User interface change data
--------
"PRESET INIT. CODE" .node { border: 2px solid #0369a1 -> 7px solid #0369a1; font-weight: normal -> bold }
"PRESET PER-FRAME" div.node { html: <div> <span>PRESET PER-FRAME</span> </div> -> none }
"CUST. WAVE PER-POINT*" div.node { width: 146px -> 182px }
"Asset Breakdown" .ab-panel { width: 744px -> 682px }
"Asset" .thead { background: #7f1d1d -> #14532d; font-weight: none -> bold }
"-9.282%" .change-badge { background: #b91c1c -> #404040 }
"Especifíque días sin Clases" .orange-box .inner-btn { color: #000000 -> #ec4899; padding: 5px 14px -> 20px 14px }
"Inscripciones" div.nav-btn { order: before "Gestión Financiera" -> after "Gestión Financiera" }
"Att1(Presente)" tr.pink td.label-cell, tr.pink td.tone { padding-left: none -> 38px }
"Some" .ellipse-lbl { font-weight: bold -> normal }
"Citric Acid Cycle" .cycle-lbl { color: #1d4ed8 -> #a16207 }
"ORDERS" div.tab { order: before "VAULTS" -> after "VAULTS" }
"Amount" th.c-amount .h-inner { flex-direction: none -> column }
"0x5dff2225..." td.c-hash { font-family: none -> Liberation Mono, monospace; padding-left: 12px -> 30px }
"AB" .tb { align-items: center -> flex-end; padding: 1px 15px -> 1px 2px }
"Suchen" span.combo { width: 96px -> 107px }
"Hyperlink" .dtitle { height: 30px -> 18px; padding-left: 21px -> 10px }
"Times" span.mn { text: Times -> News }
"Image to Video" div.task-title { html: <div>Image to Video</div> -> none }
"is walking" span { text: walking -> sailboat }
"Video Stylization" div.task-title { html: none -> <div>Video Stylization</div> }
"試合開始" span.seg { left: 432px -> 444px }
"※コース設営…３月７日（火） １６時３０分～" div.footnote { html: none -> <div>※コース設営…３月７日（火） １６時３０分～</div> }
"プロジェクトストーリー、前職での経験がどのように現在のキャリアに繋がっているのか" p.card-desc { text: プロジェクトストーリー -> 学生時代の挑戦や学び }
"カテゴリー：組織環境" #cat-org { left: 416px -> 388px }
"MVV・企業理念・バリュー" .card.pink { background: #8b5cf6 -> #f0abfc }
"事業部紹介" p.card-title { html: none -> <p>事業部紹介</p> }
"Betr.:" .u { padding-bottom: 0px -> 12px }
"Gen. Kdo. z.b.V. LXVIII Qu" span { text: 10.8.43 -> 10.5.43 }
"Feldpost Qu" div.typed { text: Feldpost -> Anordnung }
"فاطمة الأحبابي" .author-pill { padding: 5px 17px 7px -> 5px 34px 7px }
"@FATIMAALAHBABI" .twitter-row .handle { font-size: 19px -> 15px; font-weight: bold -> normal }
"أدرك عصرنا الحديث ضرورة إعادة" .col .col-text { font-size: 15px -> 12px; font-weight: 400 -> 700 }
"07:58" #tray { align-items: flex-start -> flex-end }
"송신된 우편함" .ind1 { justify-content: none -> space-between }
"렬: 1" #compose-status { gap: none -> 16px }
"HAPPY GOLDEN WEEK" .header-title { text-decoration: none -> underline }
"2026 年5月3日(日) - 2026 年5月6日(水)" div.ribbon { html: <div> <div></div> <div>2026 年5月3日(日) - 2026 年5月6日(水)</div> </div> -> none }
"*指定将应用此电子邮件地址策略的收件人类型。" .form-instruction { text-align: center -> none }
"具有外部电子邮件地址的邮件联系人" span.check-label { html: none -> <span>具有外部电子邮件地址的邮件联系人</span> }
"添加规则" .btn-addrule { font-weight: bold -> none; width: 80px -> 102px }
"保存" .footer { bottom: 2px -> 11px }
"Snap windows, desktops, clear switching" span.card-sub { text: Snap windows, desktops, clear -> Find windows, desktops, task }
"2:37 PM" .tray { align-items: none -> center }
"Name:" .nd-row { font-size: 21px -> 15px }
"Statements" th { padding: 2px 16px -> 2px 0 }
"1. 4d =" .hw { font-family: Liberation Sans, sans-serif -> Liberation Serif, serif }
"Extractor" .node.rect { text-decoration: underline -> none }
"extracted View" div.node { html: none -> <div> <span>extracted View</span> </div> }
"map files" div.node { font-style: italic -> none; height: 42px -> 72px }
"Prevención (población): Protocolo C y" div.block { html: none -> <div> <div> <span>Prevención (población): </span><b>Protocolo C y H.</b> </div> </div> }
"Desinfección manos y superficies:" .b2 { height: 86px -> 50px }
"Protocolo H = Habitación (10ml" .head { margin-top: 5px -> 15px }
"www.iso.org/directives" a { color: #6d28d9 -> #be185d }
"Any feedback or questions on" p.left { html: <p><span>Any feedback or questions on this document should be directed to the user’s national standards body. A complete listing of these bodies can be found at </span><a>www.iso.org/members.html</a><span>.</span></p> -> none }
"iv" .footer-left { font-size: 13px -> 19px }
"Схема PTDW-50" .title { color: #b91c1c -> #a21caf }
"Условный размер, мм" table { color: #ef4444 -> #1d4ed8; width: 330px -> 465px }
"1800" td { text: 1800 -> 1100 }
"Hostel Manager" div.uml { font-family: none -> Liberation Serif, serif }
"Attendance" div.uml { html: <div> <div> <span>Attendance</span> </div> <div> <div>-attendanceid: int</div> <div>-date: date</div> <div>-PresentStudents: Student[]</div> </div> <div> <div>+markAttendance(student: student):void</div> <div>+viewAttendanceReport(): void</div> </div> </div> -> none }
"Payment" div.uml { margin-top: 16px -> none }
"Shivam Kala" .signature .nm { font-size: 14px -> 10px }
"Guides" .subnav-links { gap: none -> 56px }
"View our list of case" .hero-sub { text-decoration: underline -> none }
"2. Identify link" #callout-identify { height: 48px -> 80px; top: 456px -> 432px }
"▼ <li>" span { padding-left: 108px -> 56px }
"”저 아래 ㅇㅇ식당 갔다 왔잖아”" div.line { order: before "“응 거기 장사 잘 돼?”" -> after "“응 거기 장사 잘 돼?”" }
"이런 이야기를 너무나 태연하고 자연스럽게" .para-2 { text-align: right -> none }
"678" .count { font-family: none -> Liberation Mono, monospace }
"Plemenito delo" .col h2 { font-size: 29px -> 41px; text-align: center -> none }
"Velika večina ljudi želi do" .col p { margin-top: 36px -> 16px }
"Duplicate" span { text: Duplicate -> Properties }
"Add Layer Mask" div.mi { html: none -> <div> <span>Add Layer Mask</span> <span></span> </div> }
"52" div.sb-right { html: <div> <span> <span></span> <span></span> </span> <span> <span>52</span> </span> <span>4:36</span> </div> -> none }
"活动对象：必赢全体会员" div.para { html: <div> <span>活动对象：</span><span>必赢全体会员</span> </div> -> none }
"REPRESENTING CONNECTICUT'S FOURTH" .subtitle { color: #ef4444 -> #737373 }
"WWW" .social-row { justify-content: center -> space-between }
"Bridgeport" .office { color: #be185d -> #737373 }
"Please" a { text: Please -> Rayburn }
--------
Task to complete
Check each line above for the string "inner" and show the ones that have it.

Response
"Especifíque días sin Clases" .orange-box .inner-btn { color: #000000 -> #ec4899; padding: 5px 14px -> 20px 14px }
"Amount" th.c-amount .h-inner { flex-direction: none -> column }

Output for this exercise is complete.